- [What is required]:
What is the number of lines in the entries that include the word "below"? Respond with the number only.

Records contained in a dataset
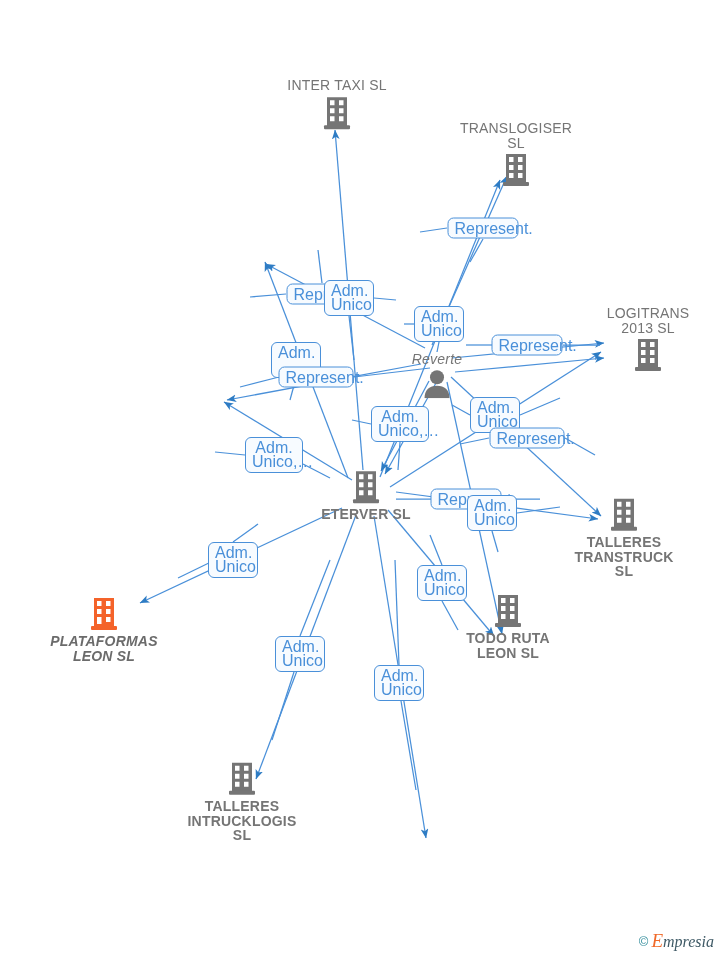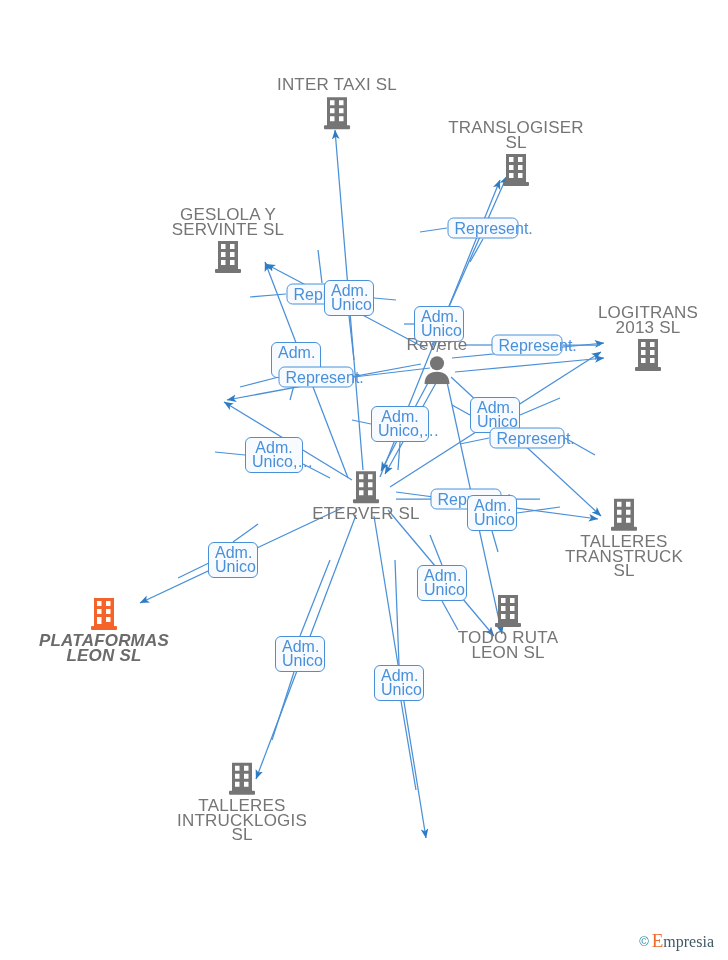--- a/index.html
+++ b/index.html
@@ -8,7 +8,7 @@
   #edges{position:absolute;left:0;top:0;width:728px;height:960px;}
   .node{position:absolute;transform:translate(-50%,-50%);display:flex;flex-direction:column;
         align-items:center;width:130px;}
-  .node .cap{font-size:17px;line-height:14.5px;color:#757575;text-align:center;letter-spacing:.2px;white-space:pre-line;}
+  .node .cap{font-size:14px;line-height:14.5px;color:#757575;text-align:center;letter-spacing:.2px;white-space:pre-line;}
   .node .cap.below{margin-top:1px;}
   .node .cap.above{margin-bottom:1px;}
   .ico{width:34px;height:38px;position:relative;}

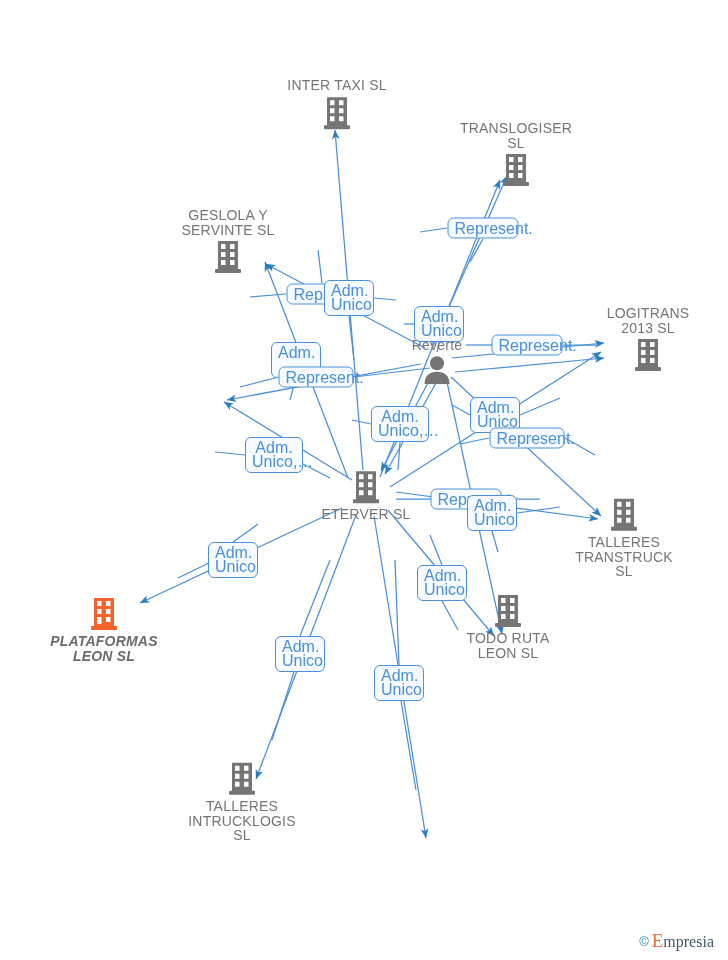--- a/index.html
+++ b/index.html
@@ -131,24 +131,6 @@
       </span>
   </div>
 
-  <div class="node" style="left:228px;top:242px;">
-    <span class="cap above">GESLOLA Y
-SERVINTE SL</span>
-    <span class="ico">
-        <svg width="34" height="38" viewBox="0 0 34 38">
-          <rect x="7" y="3" width="20" height="29" fill="#757575"></rect>
-          <rect x="4" y="31" width="26" height="4" rx="1" fill="#757575"></rect>
-          <g fill="#fff">
-            <rect x="10" y="6" width="4.5" height="5"></rect>
-            <rect x="19" y="6" width="4.5" height="5"></rect>
-            <rect x="10" y="14" width="4.5" height="5"></rect>
-            <rect x="19" y="14" width="4.5" height="5"></rect>
-            <rect x="10" y="22" width="4.5" height="5"></rect>
-            <rect x="19" y="22" width="4.5" height="5"></rect>
-          </g>
-        </svg>
-      </span>
-  </div>
 
   <div class="node" style="left:648px;top:340px;">
     <span class="cap above">LOGITRANS

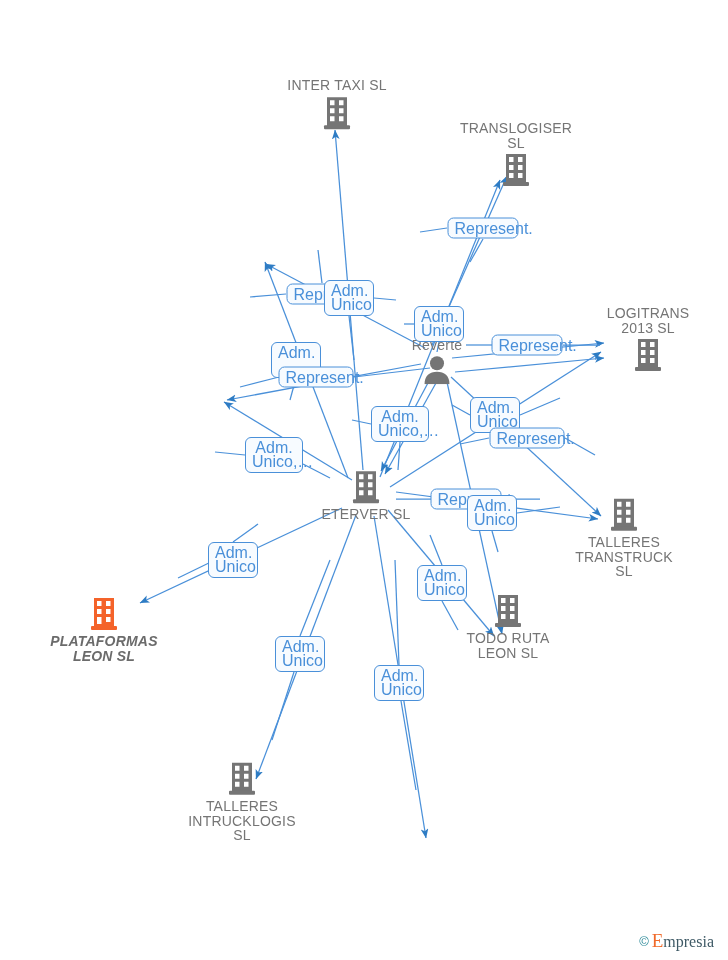--- a/index.html
+++ b/index.html
@@ -151,7 +151,7 @@
       </span>
   </div>
 
-  <div class="node" style="left:437px;top:361px;width:110px;">
+  <div class="node" style="left:437px;top:375px;width:110px;font-style:italic;">
     <span class="cap above">Reverte</span>
     <span class="ico" style="height:30px;">
         <svg width="34" height="30" viewBox="0 0 34 30">

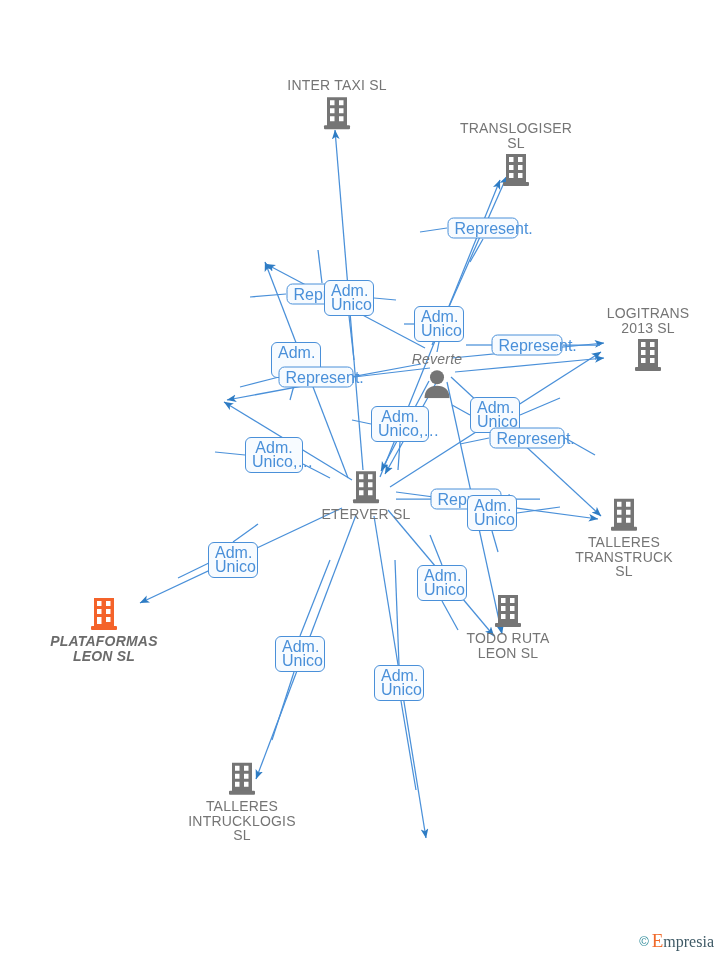--- a/index.html
+++ b/index.html
@@ -9,7 +9,7 @@
   .node{position:absolute;transform:translate(-50%,-50%);display:flex;flex-direction:column;
         align-items:center;width:130px;}
   .node .cap{font-size:14px;line-height:14.5px;color:#757575;text-align:center;letter-spacing:.2px;white-space:pre-line;}
-  .node .cap.below{margin-top:1px;}
+  .node .cap.below{margin-top:1px;font-weight:bold;}
   .node .cap.above{margin-bottom:1px;}
   .ico{width:34px;height:38px;position:relative;}
   .ico svg{display:block;}

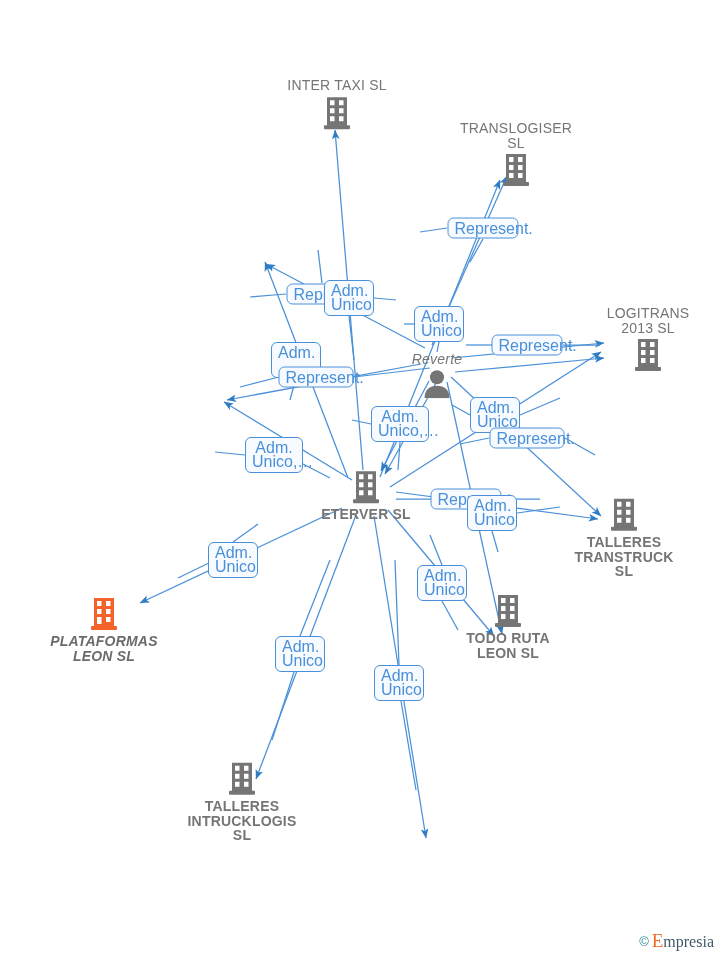--- a/index.html
+++ b/index.html
@@ -19,7 +19,7 @@
       padding:3px 6px;white-space:pre-line;box-sizing:border-box;}
   .wm{position:absolute;right:14px;bottom:8px;display:flex;align-items:center;gap:3px;}
   .wm .c{color:#2e8b9a;font-size:13px;}
-  .wm .logo{font-family:"Liberation Serif","DejaVu Serif",serif;font-size:16px;color:#3f5a66;}
+  .wm .logo{font-family:"Liberation Serif","DejaVu Serif",serif;font-style:italic;font-size:16px;color:#3f5a66;}
   .wm .logo b{color:#f06a2a;font-weight:normal;font-size:19px;}
 </style>
 </head>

- [Exercise result]:
3